Content starts

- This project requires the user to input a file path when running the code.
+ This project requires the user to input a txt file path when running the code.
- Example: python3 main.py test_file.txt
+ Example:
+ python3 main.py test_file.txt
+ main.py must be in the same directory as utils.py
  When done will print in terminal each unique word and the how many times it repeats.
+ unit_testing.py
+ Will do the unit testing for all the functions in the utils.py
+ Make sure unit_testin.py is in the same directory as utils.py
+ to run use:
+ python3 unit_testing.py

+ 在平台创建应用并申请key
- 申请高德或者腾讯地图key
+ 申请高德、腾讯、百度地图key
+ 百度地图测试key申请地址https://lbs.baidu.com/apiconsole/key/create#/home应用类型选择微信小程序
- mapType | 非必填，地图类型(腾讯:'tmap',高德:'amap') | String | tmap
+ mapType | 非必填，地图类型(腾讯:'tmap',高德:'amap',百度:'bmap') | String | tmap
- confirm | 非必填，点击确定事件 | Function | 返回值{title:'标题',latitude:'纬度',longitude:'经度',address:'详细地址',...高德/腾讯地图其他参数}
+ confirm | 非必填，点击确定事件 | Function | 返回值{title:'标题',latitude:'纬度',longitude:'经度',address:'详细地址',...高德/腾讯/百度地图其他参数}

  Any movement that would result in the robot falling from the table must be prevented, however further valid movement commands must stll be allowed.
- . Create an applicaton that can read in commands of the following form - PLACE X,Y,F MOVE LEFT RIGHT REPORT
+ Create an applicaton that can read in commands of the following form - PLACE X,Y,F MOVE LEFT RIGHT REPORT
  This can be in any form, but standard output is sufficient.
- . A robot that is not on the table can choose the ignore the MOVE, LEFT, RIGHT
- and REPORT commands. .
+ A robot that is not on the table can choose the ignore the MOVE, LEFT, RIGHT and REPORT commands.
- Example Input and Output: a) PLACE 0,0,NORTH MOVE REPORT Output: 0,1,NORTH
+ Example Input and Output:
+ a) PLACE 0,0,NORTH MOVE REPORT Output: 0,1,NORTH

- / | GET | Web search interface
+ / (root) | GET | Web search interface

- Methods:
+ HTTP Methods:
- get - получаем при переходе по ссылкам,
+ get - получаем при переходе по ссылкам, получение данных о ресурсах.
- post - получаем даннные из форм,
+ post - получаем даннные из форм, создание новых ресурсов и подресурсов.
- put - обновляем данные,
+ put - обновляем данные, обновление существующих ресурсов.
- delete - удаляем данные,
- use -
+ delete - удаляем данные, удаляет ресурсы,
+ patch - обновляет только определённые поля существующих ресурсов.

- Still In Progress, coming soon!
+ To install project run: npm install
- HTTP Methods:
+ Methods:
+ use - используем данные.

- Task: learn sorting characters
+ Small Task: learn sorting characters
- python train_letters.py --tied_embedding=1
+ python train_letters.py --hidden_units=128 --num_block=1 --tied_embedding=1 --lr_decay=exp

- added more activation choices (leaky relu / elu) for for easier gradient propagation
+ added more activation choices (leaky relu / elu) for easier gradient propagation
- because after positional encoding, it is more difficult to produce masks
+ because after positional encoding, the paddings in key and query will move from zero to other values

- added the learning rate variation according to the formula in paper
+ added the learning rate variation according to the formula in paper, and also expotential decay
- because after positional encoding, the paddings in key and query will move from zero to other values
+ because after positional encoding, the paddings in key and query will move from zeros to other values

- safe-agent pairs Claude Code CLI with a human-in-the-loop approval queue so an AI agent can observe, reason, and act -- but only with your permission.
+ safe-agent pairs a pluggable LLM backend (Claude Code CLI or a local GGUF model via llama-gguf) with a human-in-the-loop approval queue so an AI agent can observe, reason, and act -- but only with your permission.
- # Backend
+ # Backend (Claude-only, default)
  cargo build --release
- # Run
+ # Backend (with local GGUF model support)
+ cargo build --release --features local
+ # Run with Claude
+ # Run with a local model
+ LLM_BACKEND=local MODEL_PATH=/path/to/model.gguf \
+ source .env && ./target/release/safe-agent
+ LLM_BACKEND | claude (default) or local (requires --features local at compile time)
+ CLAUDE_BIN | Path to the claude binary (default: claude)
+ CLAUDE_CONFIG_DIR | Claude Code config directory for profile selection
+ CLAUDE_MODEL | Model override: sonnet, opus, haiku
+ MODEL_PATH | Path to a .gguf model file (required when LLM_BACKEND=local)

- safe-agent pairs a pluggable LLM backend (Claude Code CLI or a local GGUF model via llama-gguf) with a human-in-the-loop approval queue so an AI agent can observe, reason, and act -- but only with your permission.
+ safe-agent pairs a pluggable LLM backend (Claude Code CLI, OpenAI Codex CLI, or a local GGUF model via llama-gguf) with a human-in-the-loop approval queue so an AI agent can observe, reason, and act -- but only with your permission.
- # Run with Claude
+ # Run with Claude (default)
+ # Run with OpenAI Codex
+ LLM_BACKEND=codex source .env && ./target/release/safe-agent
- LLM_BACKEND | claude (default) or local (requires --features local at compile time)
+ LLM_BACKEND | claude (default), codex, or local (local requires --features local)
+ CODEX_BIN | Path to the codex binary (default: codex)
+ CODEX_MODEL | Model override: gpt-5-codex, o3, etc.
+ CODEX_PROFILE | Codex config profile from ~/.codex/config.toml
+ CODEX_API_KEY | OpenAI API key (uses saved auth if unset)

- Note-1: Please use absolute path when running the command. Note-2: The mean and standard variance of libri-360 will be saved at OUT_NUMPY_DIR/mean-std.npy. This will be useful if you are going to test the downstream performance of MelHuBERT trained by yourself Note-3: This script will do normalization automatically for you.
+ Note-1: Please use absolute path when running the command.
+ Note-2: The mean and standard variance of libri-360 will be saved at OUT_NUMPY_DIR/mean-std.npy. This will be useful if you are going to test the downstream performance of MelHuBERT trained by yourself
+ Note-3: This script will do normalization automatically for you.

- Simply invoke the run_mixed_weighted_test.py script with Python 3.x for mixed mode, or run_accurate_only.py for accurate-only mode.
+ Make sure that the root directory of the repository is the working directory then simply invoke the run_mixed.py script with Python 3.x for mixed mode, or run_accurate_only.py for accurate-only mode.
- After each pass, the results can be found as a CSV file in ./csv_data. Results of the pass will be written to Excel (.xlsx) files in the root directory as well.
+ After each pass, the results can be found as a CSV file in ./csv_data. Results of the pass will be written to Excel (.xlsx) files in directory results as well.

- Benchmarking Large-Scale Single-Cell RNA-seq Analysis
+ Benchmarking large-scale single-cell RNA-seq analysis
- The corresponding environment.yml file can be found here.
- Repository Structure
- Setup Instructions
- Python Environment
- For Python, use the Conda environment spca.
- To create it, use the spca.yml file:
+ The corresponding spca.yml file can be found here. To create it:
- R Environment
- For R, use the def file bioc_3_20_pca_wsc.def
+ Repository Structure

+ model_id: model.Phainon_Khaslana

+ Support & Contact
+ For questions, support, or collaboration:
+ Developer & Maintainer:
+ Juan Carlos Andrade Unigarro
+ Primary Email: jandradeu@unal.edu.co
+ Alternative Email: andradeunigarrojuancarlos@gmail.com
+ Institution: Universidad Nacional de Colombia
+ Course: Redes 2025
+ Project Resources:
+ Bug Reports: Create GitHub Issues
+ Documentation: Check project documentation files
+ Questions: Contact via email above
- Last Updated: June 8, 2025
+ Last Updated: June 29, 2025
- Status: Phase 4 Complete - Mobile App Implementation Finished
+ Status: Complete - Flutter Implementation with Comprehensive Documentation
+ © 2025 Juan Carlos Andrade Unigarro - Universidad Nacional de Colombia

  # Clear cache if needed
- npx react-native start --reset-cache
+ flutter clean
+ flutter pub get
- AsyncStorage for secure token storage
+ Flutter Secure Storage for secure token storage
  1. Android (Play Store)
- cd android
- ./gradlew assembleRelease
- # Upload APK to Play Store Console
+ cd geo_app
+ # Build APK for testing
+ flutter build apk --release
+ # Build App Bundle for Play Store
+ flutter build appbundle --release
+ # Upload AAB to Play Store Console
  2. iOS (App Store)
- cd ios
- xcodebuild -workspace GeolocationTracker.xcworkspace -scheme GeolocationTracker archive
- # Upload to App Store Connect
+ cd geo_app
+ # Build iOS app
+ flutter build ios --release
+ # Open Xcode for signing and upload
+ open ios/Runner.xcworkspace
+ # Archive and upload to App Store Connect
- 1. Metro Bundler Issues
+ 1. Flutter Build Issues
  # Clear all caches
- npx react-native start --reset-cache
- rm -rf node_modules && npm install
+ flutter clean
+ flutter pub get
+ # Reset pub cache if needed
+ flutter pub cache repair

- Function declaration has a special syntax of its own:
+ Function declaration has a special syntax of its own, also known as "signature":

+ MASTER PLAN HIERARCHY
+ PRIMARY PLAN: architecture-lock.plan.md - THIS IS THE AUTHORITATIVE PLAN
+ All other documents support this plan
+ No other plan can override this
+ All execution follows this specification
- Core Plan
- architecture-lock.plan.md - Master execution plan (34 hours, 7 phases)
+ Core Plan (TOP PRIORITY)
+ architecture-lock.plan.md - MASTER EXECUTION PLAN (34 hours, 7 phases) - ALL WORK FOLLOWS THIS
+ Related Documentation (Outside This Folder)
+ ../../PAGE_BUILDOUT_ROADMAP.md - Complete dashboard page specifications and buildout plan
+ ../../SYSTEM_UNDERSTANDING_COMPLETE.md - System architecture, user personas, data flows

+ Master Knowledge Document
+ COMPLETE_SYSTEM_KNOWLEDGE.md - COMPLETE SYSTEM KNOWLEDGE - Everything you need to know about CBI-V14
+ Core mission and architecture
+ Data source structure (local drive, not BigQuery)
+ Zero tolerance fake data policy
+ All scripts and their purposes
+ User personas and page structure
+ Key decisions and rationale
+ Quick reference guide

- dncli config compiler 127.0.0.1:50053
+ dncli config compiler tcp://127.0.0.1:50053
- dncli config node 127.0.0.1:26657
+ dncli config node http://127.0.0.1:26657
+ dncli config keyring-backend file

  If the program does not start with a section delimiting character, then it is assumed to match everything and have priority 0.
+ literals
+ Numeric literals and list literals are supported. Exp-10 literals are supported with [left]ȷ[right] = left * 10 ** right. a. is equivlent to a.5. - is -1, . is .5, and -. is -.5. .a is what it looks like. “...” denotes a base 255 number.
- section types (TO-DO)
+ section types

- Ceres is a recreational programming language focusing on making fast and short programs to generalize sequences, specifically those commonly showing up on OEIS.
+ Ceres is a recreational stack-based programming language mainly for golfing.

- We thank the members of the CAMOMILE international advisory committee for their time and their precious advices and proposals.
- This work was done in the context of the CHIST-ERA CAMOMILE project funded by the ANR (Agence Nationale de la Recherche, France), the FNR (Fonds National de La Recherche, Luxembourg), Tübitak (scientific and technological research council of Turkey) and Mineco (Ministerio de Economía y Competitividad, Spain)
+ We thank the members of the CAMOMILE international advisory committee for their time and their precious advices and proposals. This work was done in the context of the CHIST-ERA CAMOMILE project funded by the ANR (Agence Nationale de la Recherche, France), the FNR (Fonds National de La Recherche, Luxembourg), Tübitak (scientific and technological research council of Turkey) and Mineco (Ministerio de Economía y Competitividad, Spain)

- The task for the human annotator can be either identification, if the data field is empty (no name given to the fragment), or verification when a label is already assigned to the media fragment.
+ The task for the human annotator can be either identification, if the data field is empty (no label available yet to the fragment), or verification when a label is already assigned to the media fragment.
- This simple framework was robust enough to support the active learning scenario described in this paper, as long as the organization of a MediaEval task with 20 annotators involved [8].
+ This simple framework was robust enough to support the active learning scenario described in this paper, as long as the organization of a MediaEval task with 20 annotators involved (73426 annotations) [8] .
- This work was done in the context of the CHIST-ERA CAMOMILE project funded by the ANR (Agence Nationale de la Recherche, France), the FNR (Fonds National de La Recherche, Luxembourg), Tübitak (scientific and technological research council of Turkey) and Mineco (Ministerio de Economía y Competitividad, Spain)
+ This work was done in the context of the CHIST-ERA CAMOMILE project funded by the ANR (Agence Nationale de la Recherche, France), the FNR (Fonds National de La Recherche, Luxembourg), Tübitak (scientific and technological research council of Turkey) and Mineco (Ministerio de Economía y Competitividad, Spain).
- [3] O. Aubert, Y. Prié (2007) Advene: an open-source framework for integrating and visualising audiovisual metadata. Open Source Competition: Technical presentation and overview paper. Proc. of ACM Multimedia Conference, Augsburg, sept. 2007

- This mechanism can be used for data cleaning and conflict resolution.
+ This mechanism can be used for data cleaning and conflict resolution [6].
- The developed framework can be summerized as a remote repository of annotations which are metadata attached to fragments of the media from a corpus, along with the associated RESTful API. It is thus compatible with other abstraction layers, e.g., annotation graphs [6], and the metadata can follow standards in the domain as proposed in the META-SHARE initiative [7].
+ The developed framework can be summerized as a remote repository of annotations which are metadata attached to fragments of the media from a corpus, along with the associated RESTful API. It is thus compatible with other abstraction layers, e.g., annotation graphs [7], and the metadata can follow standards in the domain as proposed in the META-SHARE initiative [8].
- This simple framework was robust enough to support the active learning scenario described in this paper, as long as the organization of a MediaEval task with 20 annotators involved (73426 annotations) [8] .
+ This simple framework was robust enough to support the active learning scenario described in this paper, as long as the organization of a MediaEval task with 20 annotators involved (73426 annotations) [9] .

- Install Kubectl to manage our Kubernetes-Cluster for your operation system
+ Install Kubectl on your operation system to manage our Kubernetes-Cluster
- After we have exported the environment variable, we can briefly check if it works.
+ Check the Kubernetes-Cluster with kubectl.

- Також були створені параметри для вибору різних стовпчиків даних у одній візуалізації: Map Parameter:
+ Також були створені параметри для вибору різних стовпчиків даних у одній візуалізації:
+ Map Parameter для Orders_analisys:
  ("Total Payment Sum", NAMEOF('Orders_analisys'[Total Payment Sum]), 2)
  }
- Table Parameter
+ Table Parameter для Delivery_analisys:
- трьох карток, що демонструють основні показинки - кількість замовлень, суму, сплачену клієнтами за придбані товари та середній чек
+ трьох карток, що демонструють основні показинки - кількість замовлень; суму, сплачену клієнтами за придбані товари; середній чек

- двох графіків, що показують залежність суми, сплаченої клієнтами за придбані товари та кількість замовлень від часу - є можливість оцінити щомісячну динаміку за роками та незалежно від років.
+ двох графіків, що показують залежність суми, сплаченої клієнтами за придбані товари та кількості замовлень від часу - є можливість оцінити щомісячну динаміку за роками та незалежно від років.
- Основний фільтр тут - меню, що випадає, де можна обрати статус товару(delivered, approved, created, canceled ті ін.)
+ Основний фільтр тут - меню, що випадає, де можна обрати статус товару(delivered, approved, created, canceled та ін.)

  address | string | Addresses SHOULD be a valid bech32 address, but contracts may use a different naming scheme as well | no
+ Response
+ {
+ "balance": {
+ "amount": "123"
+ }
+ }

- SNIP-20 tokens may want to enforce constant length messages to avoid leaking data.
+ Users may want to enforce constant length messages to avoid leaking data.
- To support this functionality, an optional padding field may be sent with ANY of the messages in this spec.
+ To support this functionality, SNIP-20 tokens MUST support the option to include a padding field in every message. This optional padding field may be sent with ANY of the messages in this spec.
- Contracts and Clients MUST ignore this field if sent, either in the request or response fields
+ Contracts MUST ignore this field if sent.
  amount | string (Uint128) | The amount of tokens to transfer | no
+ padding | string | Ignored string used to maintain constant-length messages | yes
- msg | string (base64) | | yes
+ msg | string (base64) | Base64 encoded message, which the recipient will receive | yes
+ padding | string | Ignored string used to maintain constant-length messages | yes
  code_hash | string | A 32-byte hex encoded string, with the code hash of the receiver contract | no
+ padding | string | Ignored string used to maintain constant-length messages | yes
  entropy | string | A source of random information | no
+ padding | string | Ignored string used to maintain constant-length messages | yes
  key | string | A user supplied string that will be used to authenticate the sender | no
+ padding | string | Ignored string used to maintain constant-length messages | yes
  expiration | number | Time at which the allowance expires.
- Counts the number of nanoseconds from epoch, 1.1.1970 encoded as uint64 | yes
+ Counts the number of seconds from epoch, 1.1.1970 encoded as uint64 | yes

Content ends

**Task description:** Reproduce only the lines above spanning from the line containing "Backend (Claude-only, default)" through the line containing "binary (default: claude)", word for word.

**Exercise result:**
+ # Backend (Claude-only, default)
  cargo build --release
- # Run
+ # Backend (with local GGUF model support)
+ cargo build --release --features local
+ # Run with Claude
+ # Run with a local model
+ LLM_BACKEND=local MODEL_PATH=/path/to/model.gguf \
+ source .env && ./target/release/safe-agent
+ LLM_BACKEND | claude (default) or local (requires --features local at compile time)
+ CLAUDE_BIN | Path to the claude binary (default: claude)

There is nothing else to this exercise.